Levei-o a conhecer o local da obra e, enquanto informava
das minhas pretensões, vi que ele anotava num papelzinho
meio amassado umas coisas que imaginei serem números,
talvez. Uma característica sua que me agradou de cara
foi seu bom humor. Sem ser inconveniente, em algumas
ocasiões soltou umas pilhérias que me fizeram rir.
Depois disso sentamo-nos e, tomando um cafezinho,
discutimos o orçamento. Essa foi para mim a parte mais
curiosa daquela entrevista. Perguntado sobre quanto
ficaria o seu trabalho, seu Borges sacou o papelzinho
que guardara no bolso e, com um toco de lápis, passou a
fazer contas, pelo menos assim eu entendi. Passado um
instante, me dirigiu um olhar que eu diria bem
profissional, e me deu o valor. Levei um susto.
Se naquele dia tivesse fechado o acordo naquelas
condições, não sei se não sentiria remorso mais tarde.
As condições eram tão desfavoráveis para ele que percebi
seu acanhamento quando eu aumentei por conta própria, o
valor do seu ganho. Praticamente quem avaliou o serviço
fui eu, mas era uma atitude que eu precisava tomar em
nome do que era justo. O que se deu foi que ele conhecia
o seu ofício e isso ficou provado depois, mas nada sabia
de orçamento. E comigo se dava o contrário. Fechamos
acordo.
Seu Borges acabou se tornando amigo da minha casa.
Humilde, cordato, aceitava sugestões e críticas, coisa
rara entre certos profissionais.
A obra durou várias semanas e nesse período travamos
conversas, e ouvi-o algumas vezes cantando baixinho o
que parecia ser música evangélica.
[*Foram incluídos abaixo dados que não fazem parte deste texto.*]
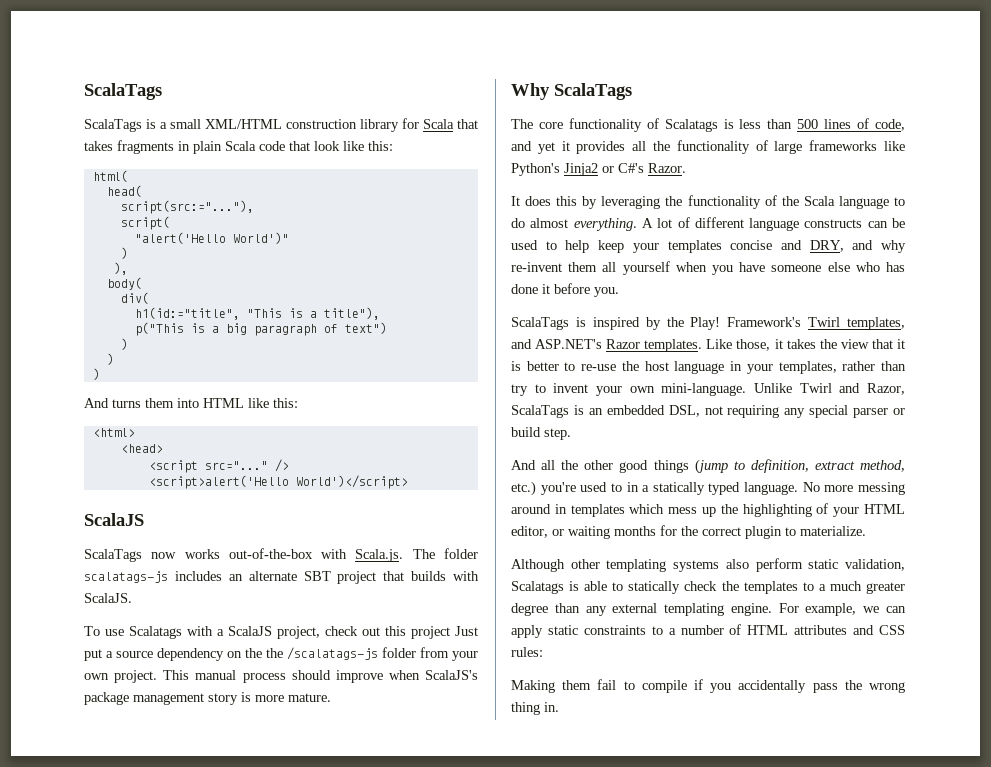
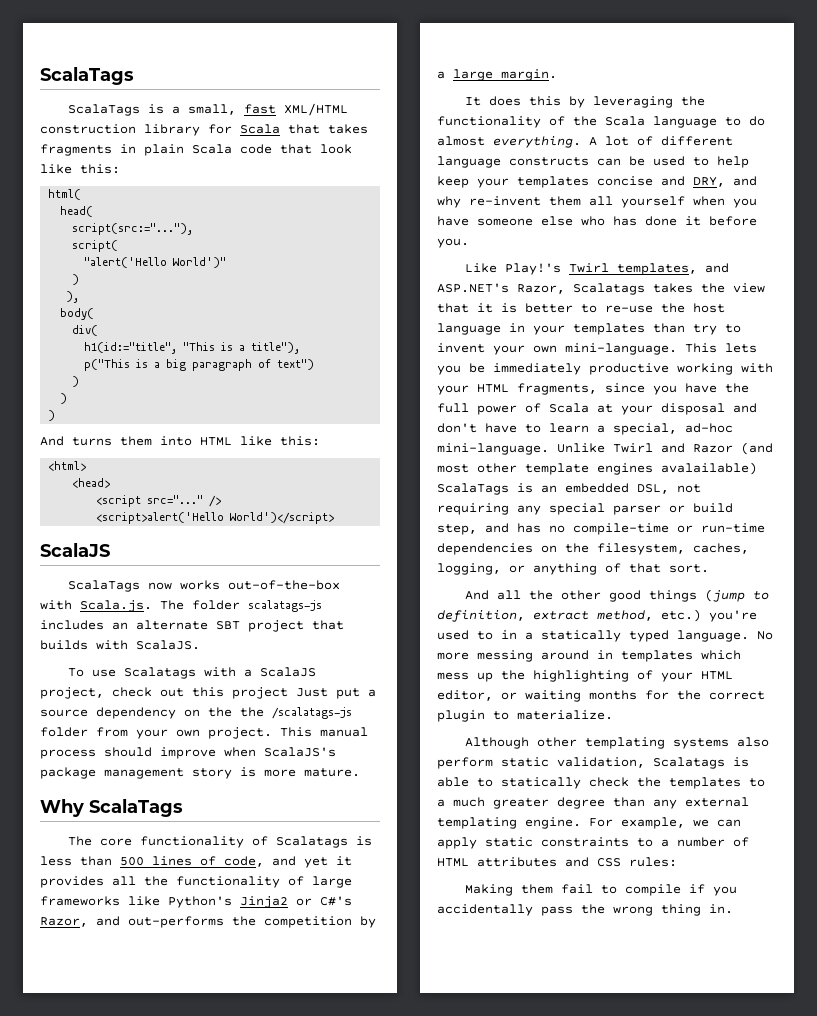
- ScalaTags is a small XML/HTML construction library for Scala that takes fragments in plain Scala code that look like this:
+ ScalaTags is a small, fast XML/HTML construction library for Scala that takes fragments in plain Scala code that look like this:
- The core functionality of Scalatags is less than 500 lines of code, and yet it provides all the functionality of large frameworks like Python's Jinja2 or C#'s Razor.
+ The core functionality of Scalatags is less than 500 lines of code, and yet it provides all the functionality of large frameworks like Python's Jinja2 or C#'s Razor, and out-performs the competition by a large margin.
- ScalaTags is inspired by the Play! Framework's Twirl templates, and ASP.NET's Razor templates. Like those, it takes the view that it is better to re-use the host language in your templates, rather than try to invent your own mini-language.
+ Like Play!'s Twirl templates, and ASP.NET's Razor, Scalatags takes the view that it is better to re-use the host language in your templates than try to invent your own mini-language.
- Unlike Twirl and Razor, ScalaTags is an embedded DSL, not requiring any special parser or build step.
+ This lets you be immediately productive working with your HTML fragments, since you have the full power of Scala at your disposal and don't have to learn a special, ad-hoc mini-language. Unlike Twirl and Razor (and most other template engines avalailable) ScalaTags is an embedded DSL, not requiring any special parser or build step, and has no compile-time or run-time dependencies on the filesystem, caches, logging, or anything of that sort.

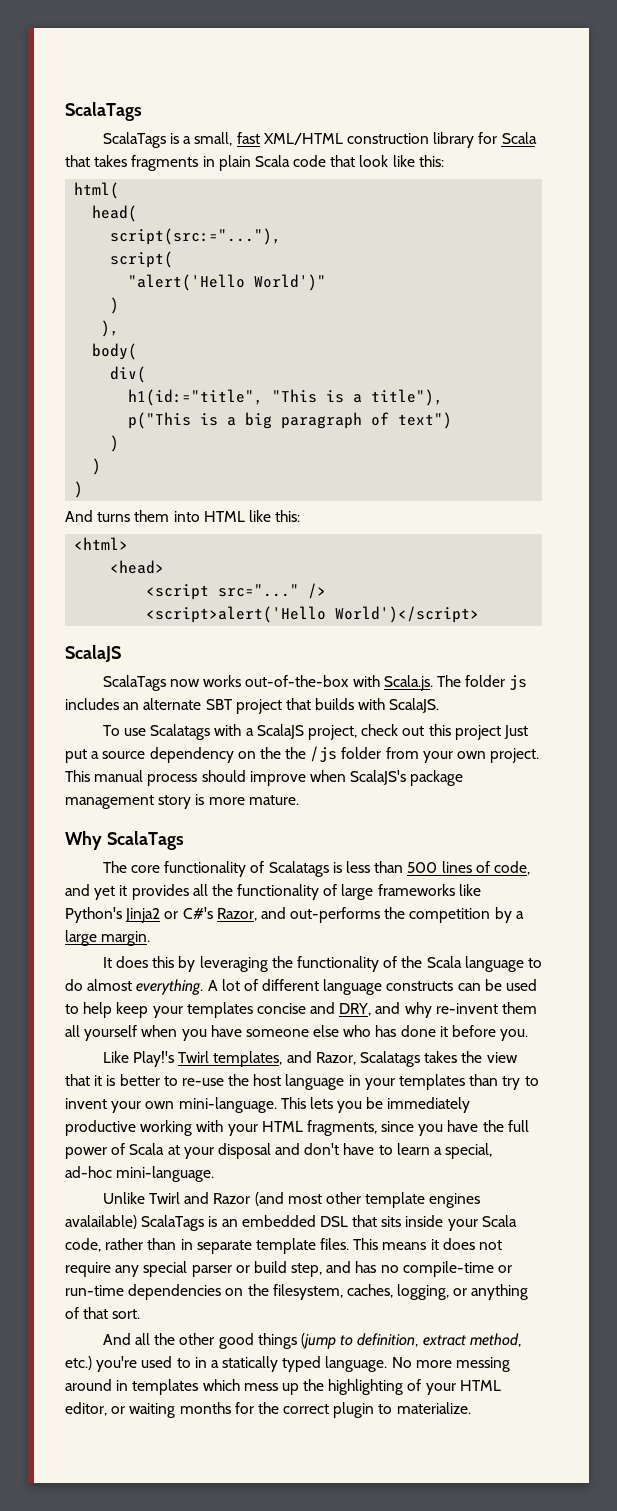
- ScalaTags now works out-of-the-box with Scala.js. The folder scalatags-js includes an alternate SBT project that builds with ScalaJS.
+ ScalaTags now works out-of-the-box with Scala.js. The folder js includes an alternate SBT project that builds with ScalaJS.
- To use Scalatags with a ScalaJS project, check out this project Just put a source dependency on the the /scalatags-js folder from your own project.
+ To use Scalatags with a ScalaJS project, check out this project Just put a source dependency on the the /js folder from your own project.
- Like Play!'s Twirl templates, and ASP.NET's Razor, Scalatags takes the view that it is better to re-use the host language in your templates than try to invent your own mini-language.
+ Like Play!'s Twirl templates, and Razor, Scalatags takes the view that it is better to re-use the host language in your templates than try to invent your own mini-language.
- This lets you be immediately productive working with your HTML fragments, since you have the full power of Scala at your disposal and don't have to learn a special, ad-hoc mini-language. Unlike Twirl and Razor (and most other template engines avalailable) ScalaTags is an embedded DSL, not requiring any special parser or build step, and has no compile-time or run-time dependencies on the filesystem, caches, logging, or anything of that sort.
+ This lets you be immediately productive working with your HTML fragments, since you have the full power of Scala at your disposal and don't have to learn a special, ad-hoc mini-language.
+ Unlike Twirl and Razor (and most other template engines avalailable) ScalaTags is an embedded DSL that sits inside your Scala code, rather than in separate template files. This means it does not require any special parser or build step, and has no compile-time or run-time dependencies on the filesystem, caches, logging, or anything of that sort.
- Although other templating systems also perform static validation, Scalatags is able to statically check the templates to a much greater degree than any external templating engine. For example, we can apply static constraints to a number of HTML attributes and CSS rules:
- Making them fail to compile if you accidentally pass the wrong thing in.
Apesar desse aparente
perfil religioso, seu Borges demonstrou não ter
dificuldade em compreender as explicações de viés
espírita que externei em resposta a perguntas que me
fazia. Ele confessou participar, vez ou outra, de
reuniões no centro espírita e fazer algumas leituras do
Evangelho.
Hoje, ao me lembrar disso, fico feliz por não ter
querido me aproveitar daquela pessoa simples para levar
vantagem sobre o seu suor, seu ganha-pão. Ganhei um
amigo, me contentei com o serviço prestado, e não
aviltei a minha consciência.
O que fiz foi extraordinário? Absolutamente, não! Apenas
alinhei uma atitude de empatia por um ser humano às
teorias morais do Espiritismo que sempre defendi. Se
tivesse cedido à tentação de ser esperto, além de
ludibriar um irmão, daria a ele totais condições de me
qualificar como um hipócrita.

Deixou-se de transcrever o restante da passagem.